I’m long overdue for this catharsis, so hopefully this won’t be too arduous or too heavy-handed, but as the saying goes, here goes nothin’.
Our last hospital visit, nearly three weeks ago, brought good news and the promise of bad. First, the good: E’s platelets were once again at a very healthy level, leading us further toward the conclusion that her ITP may, in fact, be in remission. Two and a half years after diagnosis, this should have been cause to celebrate. But at its heels was the not-so-good news: Despite the fact that the past round of bloodwork testing for intestinal disorders such as colitis, Crohn’s and Celiac’s all came up negative in March, the pediatric gastroenterologist, Dr. S., believed that E does, in fact, have Crohn’s. (Apparently a fair number of her Crohn’s patients also tested negative on the bloodwork but still had it. In the wide world of medicine, they call that a false negative.) We were sent off to do more at-home tests and, depending on those results, the high likelihood of an impending colonoscopy.
This happiness was followed by our looping back to E’s hematologist, Dr. B. After she left the room I asked him, point blank, “Is this going to suck as much as ITP?” to which he replied, “It’s probably going to suck even more.”
The last at-home tests confirmed the need for a colonscopy. But the doctor’s first available morning appointment isn’t for another three weeks. And so we wait. And, as I have for the past two and a half years–since December 5, 2009, to be exact–I try to keep things as normal as possible.
The good part is, this time of year we’re almost too busy, it being high season with my work (mostly conferences) and E involved in an upcoming variety show, her ice skating show, and B just getting elected to the board of education and now gearing up for that.

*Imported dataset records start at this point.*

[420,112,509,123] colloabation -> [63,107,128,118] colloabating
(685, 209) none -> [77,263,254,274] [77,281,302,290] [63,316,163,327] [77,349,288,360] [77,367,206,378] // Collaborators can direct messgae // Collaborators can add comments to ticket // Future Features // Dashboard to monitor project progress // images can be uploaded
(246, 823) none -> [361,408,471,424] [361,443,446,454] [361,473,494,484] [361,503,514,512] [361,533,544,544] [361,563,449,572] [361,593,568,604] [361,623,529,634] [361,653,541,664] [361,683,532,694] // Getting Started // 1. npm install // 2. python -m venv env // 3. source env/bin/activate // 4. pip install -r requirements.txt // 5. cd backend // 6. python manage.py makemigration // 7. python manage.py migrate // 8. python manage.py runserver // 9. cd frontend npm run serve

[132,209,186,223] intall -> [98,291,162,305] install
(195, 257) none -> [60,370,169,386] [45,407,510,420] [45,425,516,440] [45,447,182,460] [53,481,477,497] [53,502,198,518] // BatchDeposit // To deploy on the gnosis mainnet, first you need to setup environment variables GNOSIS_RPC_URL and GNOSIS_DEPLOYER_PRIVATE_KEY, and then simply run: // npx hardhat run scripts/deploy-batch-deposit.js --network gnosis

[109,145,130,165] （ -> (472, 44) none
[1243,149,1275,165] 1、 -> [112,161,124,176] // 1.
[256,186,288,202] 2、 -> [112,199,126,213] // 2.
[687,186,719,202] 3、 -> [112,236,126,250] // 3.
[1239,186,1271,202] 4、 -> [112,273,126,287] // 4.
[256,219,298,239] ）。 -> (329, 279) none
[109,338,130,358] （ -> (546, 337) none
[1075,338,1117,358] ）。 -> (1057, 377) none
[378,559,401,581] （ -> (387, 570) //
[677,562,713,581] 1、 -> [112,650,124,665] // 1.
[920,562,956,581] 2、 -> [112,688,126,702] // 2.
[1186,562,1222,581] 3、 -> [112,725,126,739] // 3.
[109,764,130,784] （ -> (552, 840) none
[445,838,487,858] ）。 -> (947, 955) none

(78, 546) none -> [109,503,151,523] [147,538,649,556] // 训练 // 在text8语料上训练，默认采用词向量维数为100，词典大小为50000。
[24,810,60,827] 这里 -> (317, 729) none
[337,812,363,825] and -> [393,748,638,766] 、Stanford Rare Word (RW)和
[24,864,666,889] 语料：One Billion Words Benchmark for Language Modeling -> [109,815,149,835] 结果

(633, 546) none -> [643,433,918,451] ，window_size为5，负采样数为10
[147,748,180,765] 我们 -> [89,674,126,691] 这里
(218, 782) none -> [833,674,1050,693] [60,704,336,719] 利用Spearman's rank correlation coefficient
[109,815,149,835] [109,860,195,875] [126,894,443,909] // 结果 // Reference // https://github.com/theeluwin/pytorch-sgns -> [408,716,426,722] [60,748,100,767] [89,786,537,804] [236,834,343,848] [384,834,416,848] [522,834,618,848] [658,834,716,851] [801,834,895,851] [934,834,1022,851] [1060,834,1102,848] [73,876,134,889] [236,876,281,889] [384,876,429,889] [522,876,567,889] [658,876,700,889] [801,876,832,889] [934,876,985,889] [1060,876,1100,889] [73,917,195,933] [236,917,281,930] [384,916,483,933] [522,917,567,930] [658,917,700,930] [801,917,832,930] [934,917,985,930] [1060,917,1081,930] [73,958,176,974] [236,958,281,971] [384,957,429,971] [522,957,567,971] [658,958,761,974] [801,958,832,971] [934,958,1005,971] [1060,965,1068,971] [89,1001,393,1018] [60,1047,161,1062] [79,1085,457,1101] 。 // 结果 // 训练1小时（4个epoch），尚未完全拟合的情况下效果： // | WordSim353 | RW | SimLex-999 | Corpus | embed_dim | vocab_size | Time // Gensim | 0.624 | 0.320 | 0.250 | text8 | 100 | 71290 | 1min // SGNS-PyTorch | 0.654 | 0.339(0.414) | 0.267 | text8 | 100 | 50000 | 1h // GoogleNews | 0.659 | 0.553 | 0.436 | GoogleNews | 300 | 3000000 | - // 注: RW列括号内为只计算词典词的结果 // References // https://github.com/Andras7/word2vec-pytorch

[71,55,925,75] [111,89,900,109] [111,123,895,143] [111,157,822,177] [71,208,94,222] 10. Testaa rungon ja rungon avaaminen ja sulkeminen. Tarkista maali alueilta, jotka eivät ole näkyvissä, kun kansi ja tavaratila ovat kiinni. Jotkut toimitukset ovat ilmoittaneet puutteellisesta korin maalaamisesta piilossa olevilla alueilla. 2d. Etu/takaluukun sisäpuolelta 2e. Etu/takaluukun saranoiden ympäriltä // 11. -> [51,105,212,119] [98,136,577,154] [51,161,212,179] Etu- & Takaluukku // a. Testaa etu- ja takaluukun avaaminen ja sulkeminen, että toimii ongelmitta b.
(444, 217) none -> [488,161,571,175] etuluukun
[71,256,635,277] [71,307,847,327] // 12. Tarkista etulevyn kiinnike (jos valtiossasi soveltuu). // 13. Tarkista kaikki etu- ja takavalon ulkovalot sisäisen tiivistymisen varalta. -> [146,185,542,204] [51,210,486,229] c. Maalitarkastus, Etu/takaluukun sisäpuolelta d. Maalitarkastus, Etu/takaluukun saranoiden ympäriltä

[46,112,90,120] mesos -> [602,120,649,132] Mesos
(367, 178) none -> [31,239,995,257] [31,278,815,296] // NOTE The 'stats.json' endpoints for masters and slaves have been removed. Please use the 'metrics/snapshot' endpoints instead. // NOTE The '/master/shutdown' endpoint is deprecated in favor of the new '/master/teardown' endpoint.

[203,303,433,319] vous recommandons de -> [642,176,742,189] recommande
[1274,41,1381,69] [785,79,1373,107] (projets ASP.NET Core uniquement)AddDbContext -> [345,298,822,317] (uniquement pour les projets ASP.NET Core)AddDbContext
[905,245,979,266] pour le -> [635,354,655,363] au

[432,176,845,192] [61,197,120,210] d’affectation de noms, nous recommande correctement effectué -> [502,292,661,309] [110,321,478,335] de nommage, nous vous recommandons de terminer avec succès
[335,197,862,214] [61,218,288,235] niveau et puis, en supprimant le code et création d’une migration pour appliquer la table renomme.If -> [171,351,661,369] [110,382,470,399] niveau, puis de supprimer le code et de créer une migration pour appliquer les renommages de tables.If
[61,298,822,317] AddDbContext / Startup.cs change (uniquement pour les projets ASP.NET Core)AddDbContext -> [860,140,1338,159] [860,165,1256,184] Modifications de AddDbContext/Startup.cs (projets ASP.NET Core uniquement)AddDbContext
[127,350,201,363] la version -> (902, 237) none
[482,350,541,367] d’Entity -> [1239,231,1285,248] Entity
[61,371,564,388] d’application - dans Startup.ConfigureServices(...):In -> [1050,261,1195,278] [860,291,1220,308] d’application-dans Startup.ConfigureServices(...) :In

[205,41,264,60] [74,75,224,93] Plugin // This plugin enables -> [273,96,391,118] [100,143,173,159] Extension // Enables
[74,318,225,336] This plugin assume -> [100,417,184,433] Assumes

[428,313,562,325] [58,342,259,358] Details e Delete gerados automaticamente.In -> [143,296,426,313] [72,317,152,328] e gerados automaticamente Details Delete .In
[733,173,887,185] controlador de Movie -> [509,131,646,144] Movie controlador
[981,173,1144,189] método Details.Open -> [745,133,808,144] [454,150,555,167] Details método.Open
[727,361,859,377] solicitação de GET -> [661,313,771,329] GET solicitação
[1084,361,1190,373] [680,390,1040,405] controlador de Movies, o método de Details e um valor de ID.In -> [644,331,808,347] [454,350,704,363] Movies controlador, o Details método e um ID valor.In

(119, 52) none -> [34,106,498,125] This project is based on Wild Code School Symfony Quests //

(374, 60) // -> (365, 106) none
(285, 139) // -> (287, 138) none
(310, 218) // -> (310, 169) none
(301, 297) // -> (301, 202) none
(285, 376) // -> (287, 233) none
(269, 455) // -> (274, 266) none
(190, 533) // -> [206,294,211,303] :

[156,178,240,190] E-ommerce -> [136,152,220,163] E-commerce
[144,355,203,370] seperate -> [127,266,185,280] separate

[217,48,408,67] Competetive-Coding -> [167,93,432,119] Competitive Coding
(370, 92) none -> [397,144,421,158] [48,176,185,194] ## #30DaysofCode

It seems like spring and fall explode with activities and not enough time to do them all–and I welcome all the distractions.
But in those quiet moments, in between A and B, I’m left with my thoughts. And though I fight every day not to live there, I feel like worry is my undercurrent–always there beneath the surface, ready to bubble up.
The rational mind says, “There’s no point in worrying. Worry when you have to.”
Dr. B. says, “Promise me one thing. DO NOT go online to research this until you know exactly what you’re dealing with.”
My friends ask, “How are you doing?” They want to know what it feels like.
I try to keep the worry at bay. I know—having been on both sides of it, the jinxing side and the optimist’s side—that you’re much better off saving the worry until you absolutely need it. But the truth is, it’s there. It can be diverted, but it cannot be denied.
My child is beautiful and full of life. And we have many happy moments full of laughter. And we try to make the best of things and enjoy the good moments. But at least two times a week, she complains of crippling stomach aches that stop her in her tracks. She’s had worse symptoms, too. There’s something to it—I fear the diagnosis of another chronic condition, promising more hospital visits, pain, and suffering; more to take her away from just being a kid. It feels unfair: Couldn’t she just get a break and be able to say she’s healthy, and know it’s the truth?
I’ve told her the basic facts, without embellishment. But knowing the contagion of moods, I have tried very hard to keep my worry as far away from her as possible. Perceptive and inquisitive, she probably senses in part what’s going on, though. I am not that good an actress, and she’s too good an investigative reporter.
And so we wait. And will face whatever it is with realism and, yes, a good dose of hopefulness. Because that’s just how we roll.